Taissumani, June 6

Nancy Columbia, Her Name in Lights

By KENN HARPER

The marquee at the Velaslavasay Panorama in the Union Theatre of Los Angeles that advertises Nancy Columbia’s lost film, The Way of the Eskimo. (HARPER COLLECTION)


The marquee at the Velaslavasay Panorama in the Union Theatre of Los Angeles that advertises Nancy Columbia’s lost film, The Way of the Eskimo. (HARPER COLLECTION)

Nancy Columbia was the best-known Inuk of her day. Her time in the public eye lasted from her birth in 1893 to her effective retirement from show business with her marriage in 1922. Her career peaked over 100 years ago when, still in her teens, she wrote and starred in an early silent film, The Way of the Eskimo.

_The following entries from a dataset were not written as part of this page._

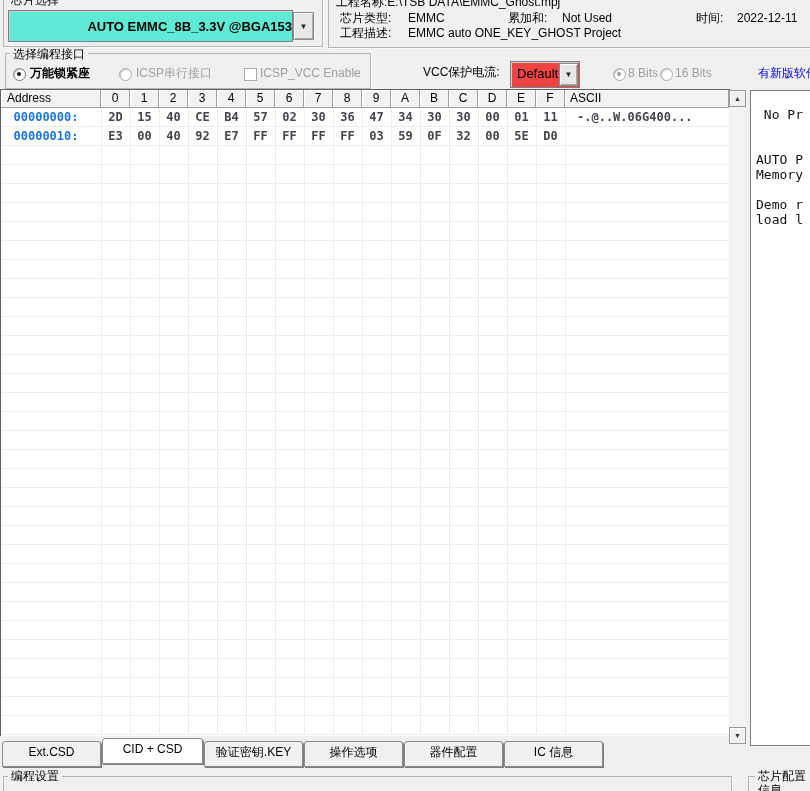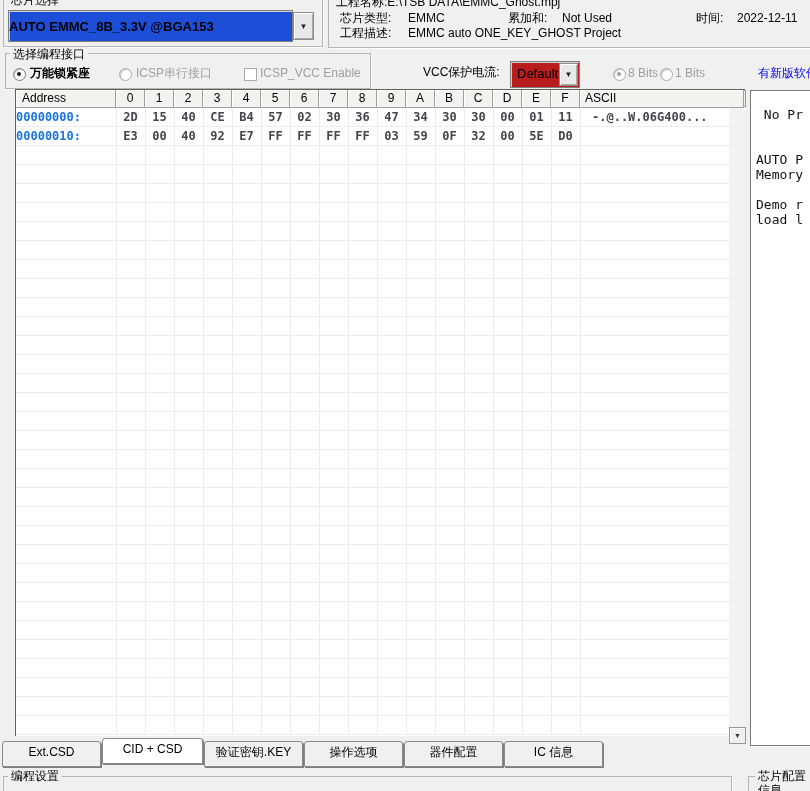--- a/index.html
+++ b/index.html
@@ -9,9 +9,9 @@
   .groupbox{position:absolute;border:1px solid #b5b5b5;box-shadow:1px 1px 0 #fdfdfd;}
   .grouplabel{position:absolute;background:#f0f0f0;padding:0 3px;line-height:14px;z-index:3;}
   
-  .combo-big{position:absolute;left:8px;top:10px;width:283px;height:30px;background:#1d4ed8;
+  .combo-big{position:absolute;left:8px;top:10px;width:283px;height:30px;background:#5eead4;
              border:1px solid #7f7f7f;box-shadow:inset 1px 1px 0 #cfcfcf;
-             display:flex;align-items:center;justify-content:flex-start;
+             display:flex;align-items:center;justify-content:flex-end;
              font-weight:bold;font-size:13px;}
   .drop-btn{position:absolute;background:#e8e8e8;border:1px solid #8e8e8e;
             box-shadow:inset 1px 1px 0 #ffffff, inset -1px -1px 0 #a9a9a9;

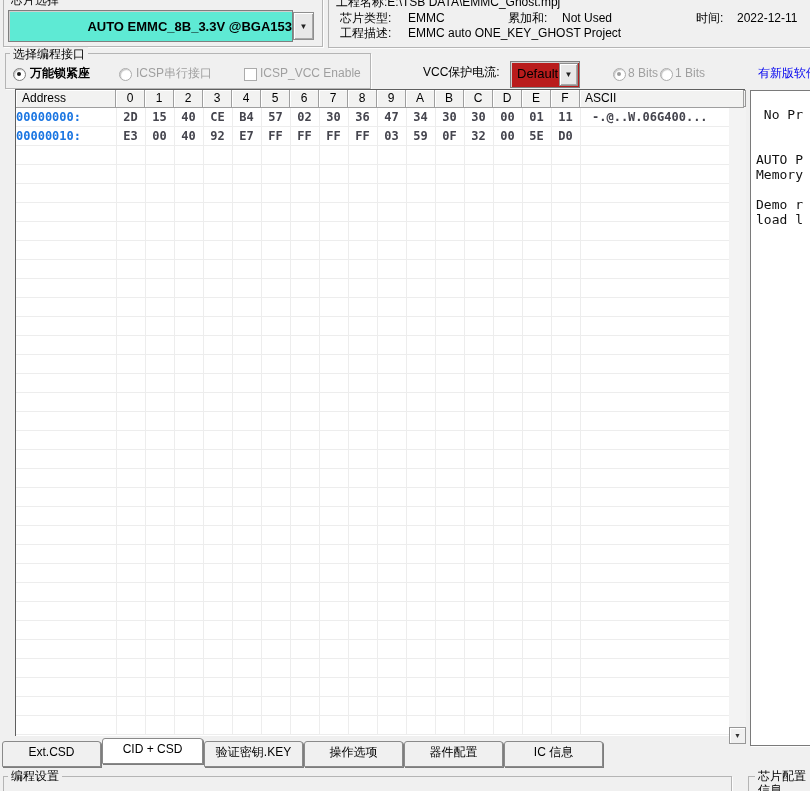--- a/index.html
+++ b/index.html
@@ -17,7 +17,7 @@
             box-shadow:inset 1px 1px 0 #ffffff, inset -1px -1px 0 #a9a9a9;
             display:flex;align-items:center;justify-content:center;
             font-size:8px;color:#222;}
-  .combo-sm{position:absolute;left:510px;top:61px;width:68px;height:25px;background:#b91c1c;
+  .combo-sm{position:absolute;left:510px;top:61px;width:68px;height:25px;background:#ef4444;
             border:1px solid #7f7f7f;box-shadow:inset 1px 1px 0 #cfcfcf;}
   .combo-sm .val{position:absolute;left:6px;top:4px;font-size:13px;}
   .combo-sm .drop-btn{right:1px;top:1px;width:17px;height:21px;}

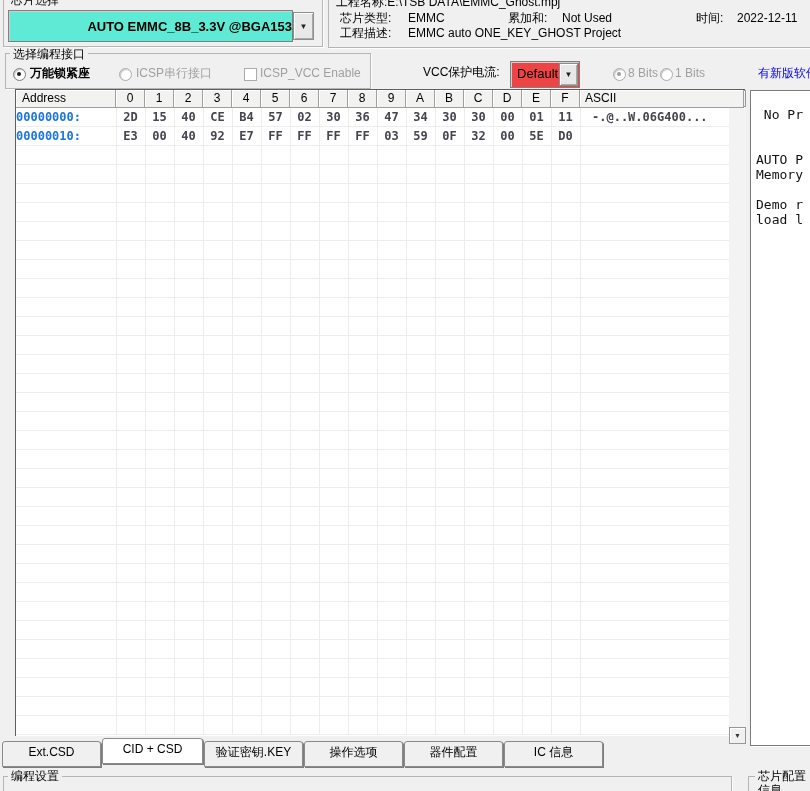--- a/index.html
+++ b/index.html
@@ -115,7 +115,7 @@
   <div class="radio disabled checked" style="left:613px;top:68px;"></div>
   <div class="lbl dis" style="left:628px;top:66px;">8 Bits</div>
   <div class="radio disabled" style="left:660px;top:68px;"></div>
-  <div class="lbl dis" style="left:675px;top:66px;">1 Bits</div>
+  <div class="lbl dis" style="left:675px;top:66px;">16 Bits</div>
   <div class="lbl link" style="left:758px;top:66px;">有新版软件</div>
 
   <div class="hexpanel">

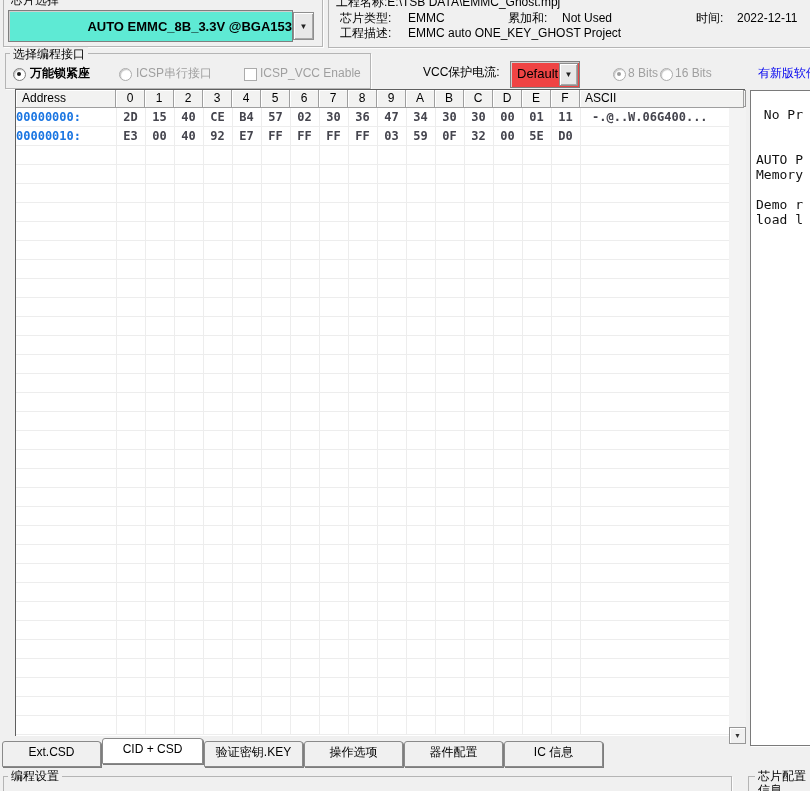--- a/index.html
+++ b/index.html
@@ -33,7 +33,7 @@
   .dis{color:#9f9f9f;}
   .link{color:#0000f0;}
   
-  .hexpanel{position:absolute;left:15px;top:89px;width:729px;height:646px;background:#fff;
+  .hexpanel{position:absolute;left:0;top:89px;width:729px;height:646px;background:#fff;
             border-left:1px solid #5f5f5f;border-top:1px solid #5f5f5f;box-sizing:content-box;}
   .hex-header{position:absolute;left:0;top:0;height:18px;display:flex;z-index:2;}
   .hcell{box-sizing:border-box;height:18px;line-height:17px;background:#f2f2f1;

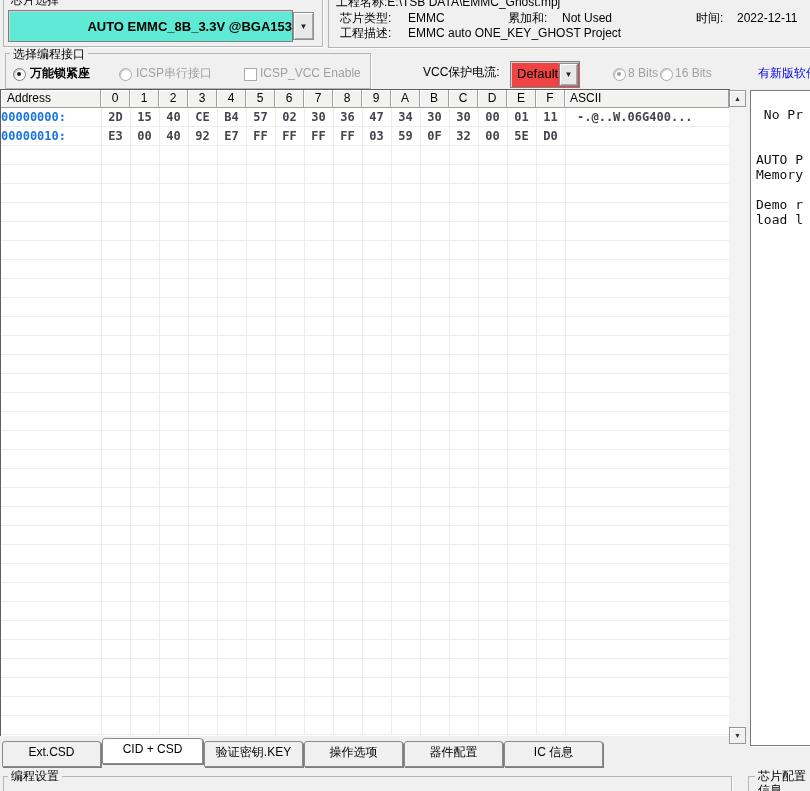--- a/index.html
+++ b/index.html
@@ -51,7 +51,7 @@
   .hrow{position:absolute;left:0;display:flex;height:19px;z-index:2;
         font-family:"DejaVu Sans Mono",monospace;font-weight:bold;font-size:12px;}
   .hrow .hc{box-sizing:border-box;height:19px;line-height:18px;text-align:center;}
-  .hrow .addr{width:100px;text-align:left;padding-right:10px;color:#1b76e2;}
+  .hrow .addr{width:100px;text-align:center;padding-right:10px;color:#1b76e2;}
   .hrow .byte{width:29px;color:#45454e;}
   .hrow .ascii{width:164px;text-align:left;padding-left:12px;color:#45454e;letter-spacing:0;}
   

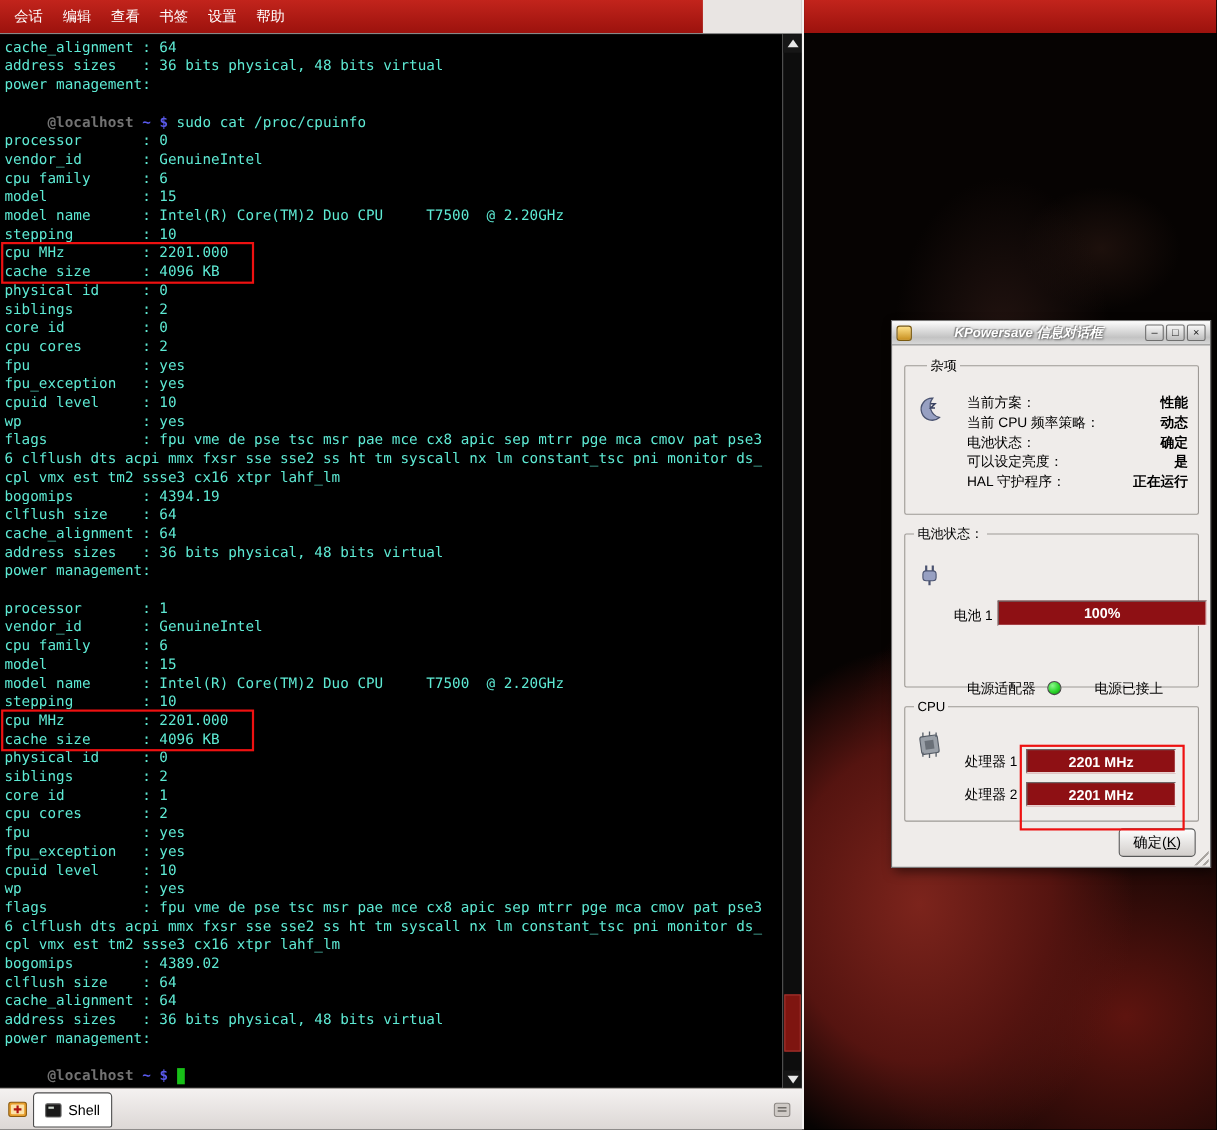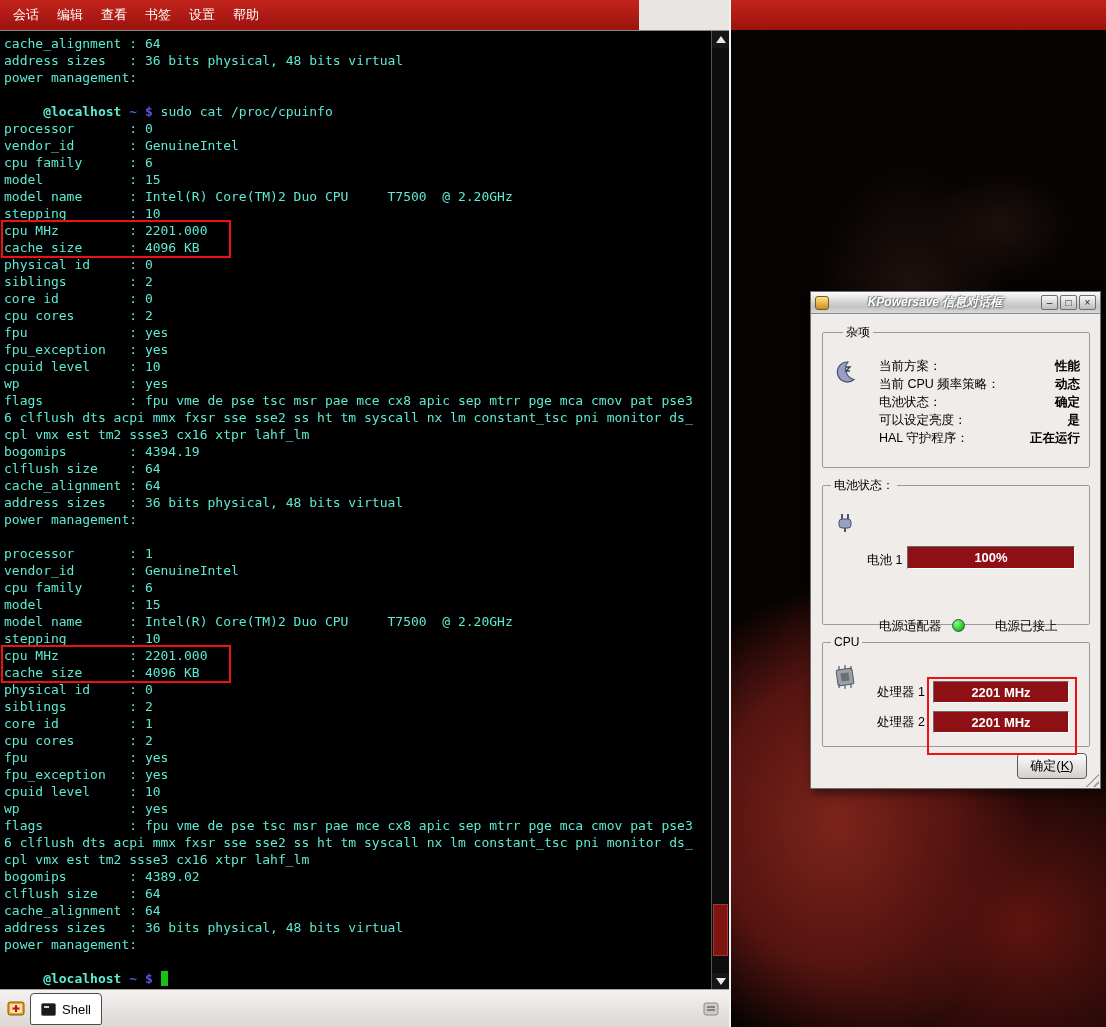--- a/index.html
+++ b/index.html
@@ -25,7 +25,7 @@
   }
   .tline { height:17px; white-space:pre; }
   .c-fg { color:#5eead4; }
-  .c-green { color:#5eead4; font-weight:bold; }
+  .c-green { color:#737373; font-weight:bold; }
   .c-blue { color:#5858e8; font-weight:bold; }
   .c-cursor { background:#18c018; color:#18c018; }
 

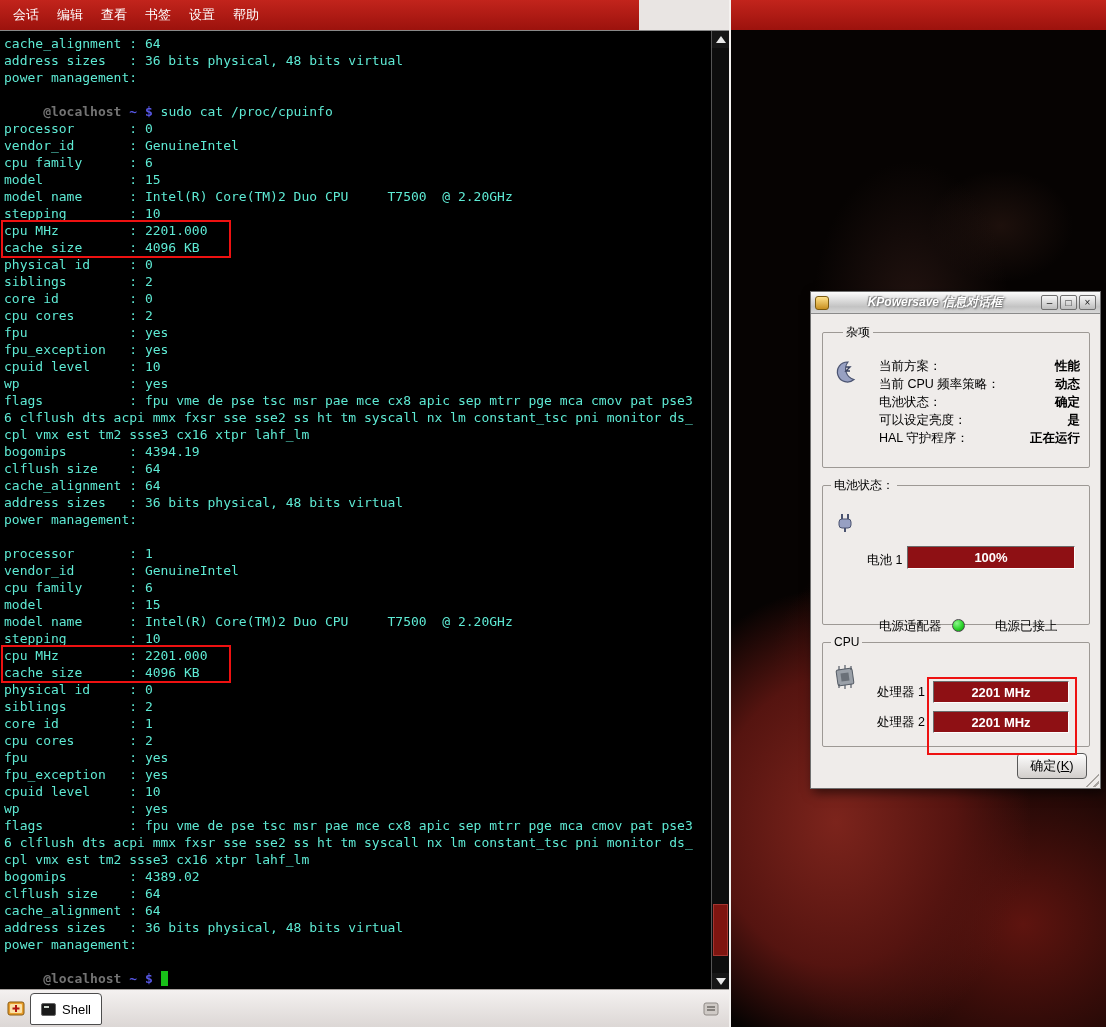--- a/index.html
+++ b/index.html
@@ -110,7 +110,7 @@
     background:#8e1014; display:flex; align-items:center; justify-content:center;
   }
   .pframe span { color:#fff; font-weight:bold; font-size:13px; }
-  .batt-bar { left:84px; top:52px; width:168px; height:23px; }
+  .batt-bar { left:84px; top:52px; width:190px; height:23px; }
   .led { position:absolute; left:129px; top:125px; width:13px; height:13px; border-radius:50%;
          background:radial-gradient(circle at 35% 30%, #8cf78c, #2bd42b 55%, #0a8f0a); border:1px solid #4a4a4a; }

With this achievement, she became the first Inuk screen-writer and starring actor

The Way of the Eskimo was produced by the Selig Polyscope Company of Chicago in 1911. It was “a romance enacted on the snowfields of Labrador,” according to publicity releases. In reality, though, it was filmed in Escanaba on the shores of Lake Michigan.

The plot was simple. An Inuk hunter, Zak, (played by Zacharias Zad) saves the life of a white trapper (played by William V. Mong), only to lose his love interest (played by Nancy) to the qallunaaq when he recovers.

Eventually the trapper abandons the young lady, who prepares to end her life by tying a stone around her neck and making herself ready to throw it into a river where she will drown.

Zak arrives in the nick of time to rescue her, and she is welcomed back into the village where she and Zak become man and wife.

This was not a complicated plot, but one must bear in mind that a silent film in 1911 averaged 10 minutes in length.

Other Inuit roles were played by Nancy’s mother, Esther Enutsiak, and Simon Aputik, a distant relative and member of the travelling Inuit show-business troupe.

Nancy Columbia had appeared in at least three other silent films before The Way of the Eskimo. Ironically, she played American Indian roles in those films — The Seminole’s Sacrifice, The Witch of the Everglades, and Life on the Border — which were shot in Jacksonville, Florida.

Nancy also starred in Lost in the Arctic, also shot in Escanaba, Michigan. Other films eventually followed, in a genre that has been called “snow pictures” or “Northerns” and in the more well-known “Western” genre. Her last documented role was a small part as a Plains Indian in a 1920 release, The Last of the Mohicans.

The Way of the Eskimo and Lost in the Arctic are “lost” films. No copies are known to have survived. We know them only through release fliers, still shots and a continuity script, some of which survive in the Margaret Herrick Library of the Academy of Motion Picture Arts and Sciences, and some of which are in my personal collection of Nancy Columbia memorabilia.

Newspapers of the time carried favourable reviews of Nancy’s “Northern” movies, reviews in which she was described as “a bright intelligent young lady” and “a clever actress.”

Now, over 100 years after her movies earned the kudos of early film critics, Nancy Columbia’s name is finally back on a theatre marquee on the edge of Hollywood.

Sara Velas runs the Velaslavasay Panorama in the Union Theatre, a former silent film hall at 1122 West 24th Street in Los Angeles.

Sara is putting on an exhibition of Nancy Columbia photographs and memorabilia (together with other examples of Arctic ephemera); it opened in early May and will continue for about a year.

To launch that exhibition, Dr. Russell Potter — an expert in early film history, to mention just one of his multitude of interests — and I gave a well-attended lecture there on the part played by Nancy Columbia and her family in early silent movies.

Nancy’s name appears prominently on the outdoor marquee, a posthumous but well-deserved tribute to her work in early film.